## Task instructions
Repeat the records below verbatim, and do not copy their pictures.

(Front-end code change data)

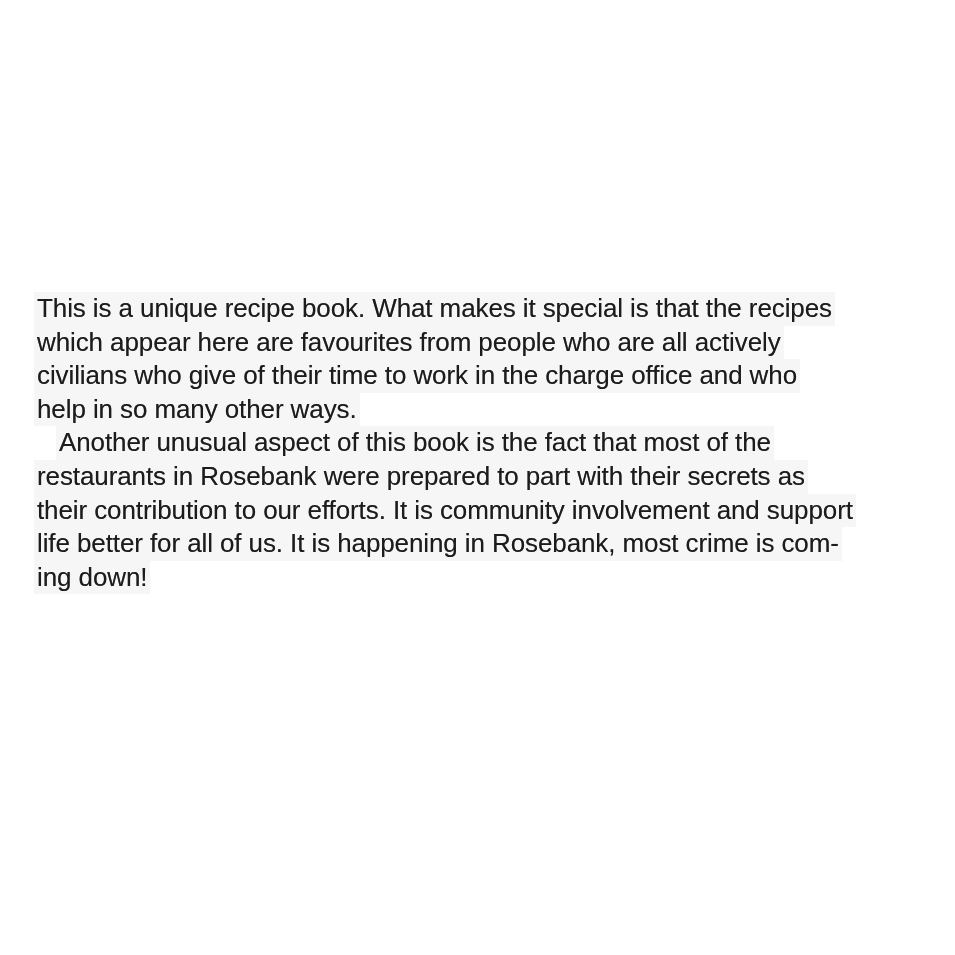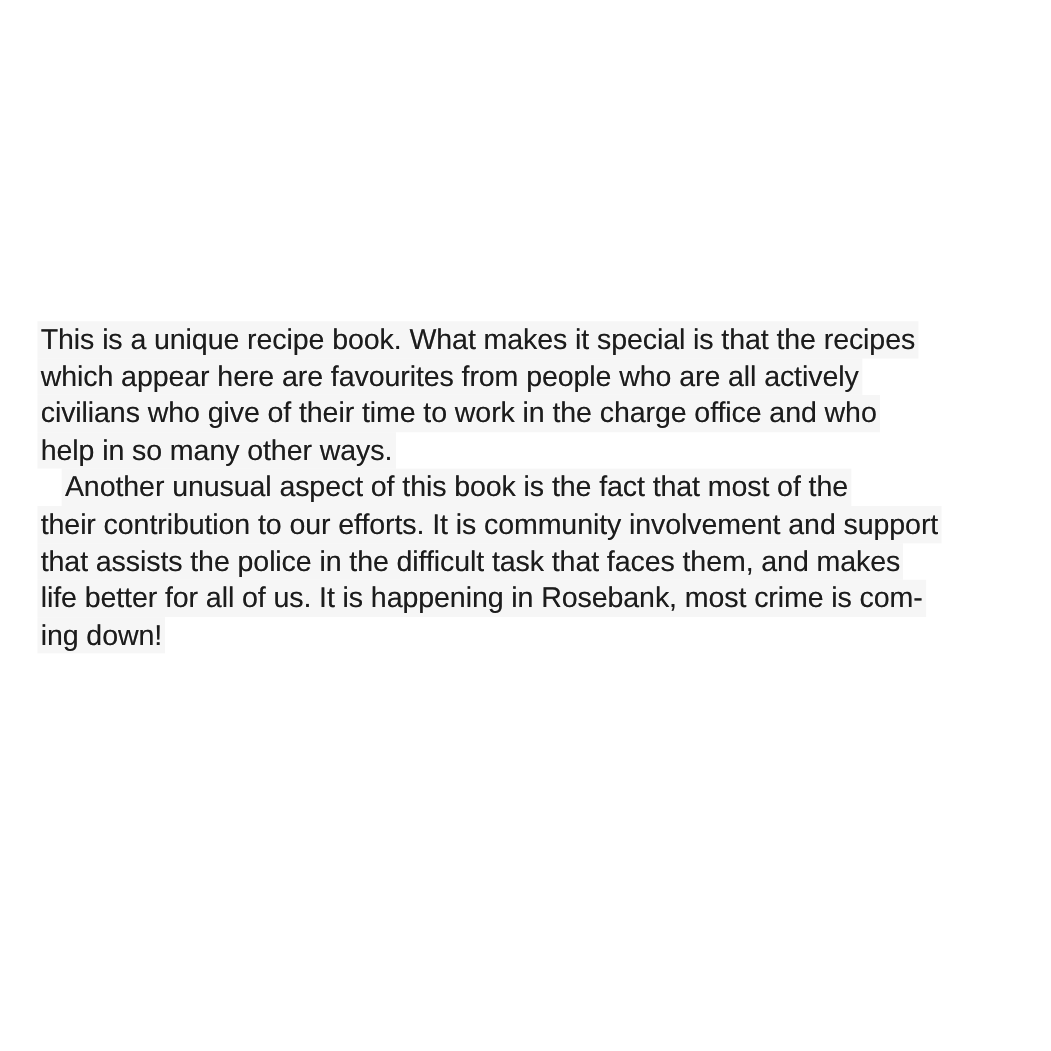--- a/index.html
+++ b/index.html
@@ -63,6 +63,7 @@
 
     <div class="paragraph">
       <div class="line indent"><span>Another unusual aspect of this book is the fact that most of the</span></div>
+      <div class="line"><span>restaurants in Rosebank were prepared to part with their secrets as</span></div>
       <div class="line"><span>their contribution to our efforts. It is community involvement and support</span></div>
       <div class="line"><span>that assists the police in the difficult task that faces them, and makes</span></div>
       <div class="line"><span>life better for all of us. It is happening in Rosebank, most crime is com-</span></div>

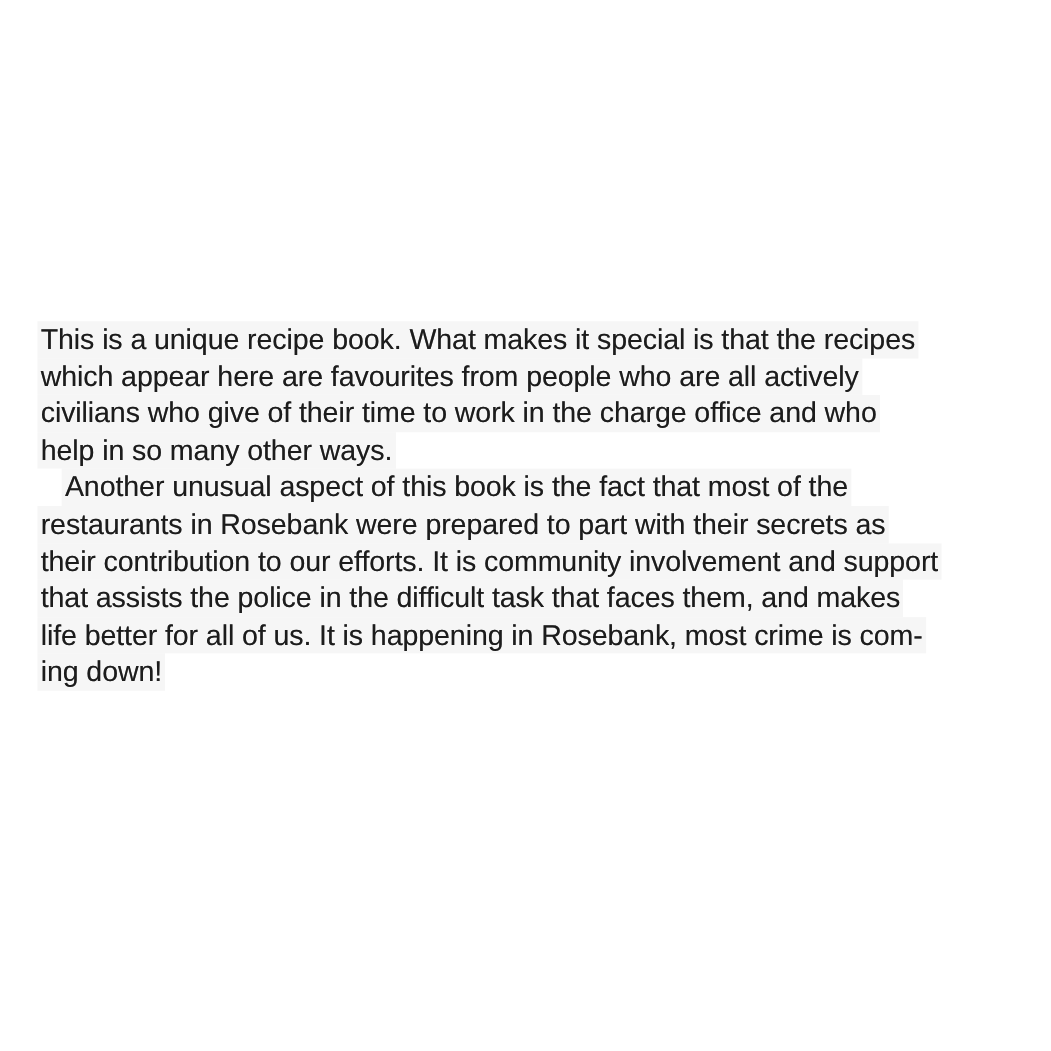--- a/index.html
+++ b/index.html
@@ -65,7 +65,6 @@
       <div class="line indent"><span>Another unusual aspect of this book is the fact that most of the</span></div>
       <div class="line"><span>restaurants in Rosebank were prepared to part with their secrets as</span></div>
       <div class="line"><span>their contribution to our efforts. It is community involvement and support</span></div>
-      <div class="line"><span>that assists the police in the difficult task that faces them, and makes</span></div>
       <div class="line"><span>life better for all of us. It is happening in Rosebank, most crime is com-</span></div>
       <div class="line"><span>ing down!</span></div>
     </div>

## Response for this exercise
--- a/index.html
+++ b/index.html
@@ -63,6 +63,7 @@
 
     <div class="paragraph">
       <div class="line indent"><span>Another unusual aspect of this book is the fact that most of the</span></div>
+      <div class="line"><span>restaurants in Rosebank were prepared to part with their secrets as</span></div>
       <div class="line"><span>their contribution to our efforts. It is community involvement and support</span></div>
       <div class="line"><span>that assists the police in the difficult task that faces them, and makes</span></div>
       <div class="line"><span>life better for all of us. It is happening in Rosebank, most crime is com-</span></div>

--- a/index.html
+++ b/index.html
@@ -65,7 +65,6 @@
       <div class="line indent"><span>Another unusual aspect of this book is the fact that most of the</span></div>
       <div class="line"><span>restaurants in Rosebank were prepared to part with their secrets as</span></div>
       <div class="line"><span>their contribution to our efforts. It is community involvement and support</span></div>
-      <div class="line"><span>that assists the police in the difficult task that faces them, and makes</span></div>
       <div class="line"><span>life better for all of us. It is happening in Rosebank, most crime is com-</span></div>
       <div class="line"><span>ing down!</span></div>
     </div>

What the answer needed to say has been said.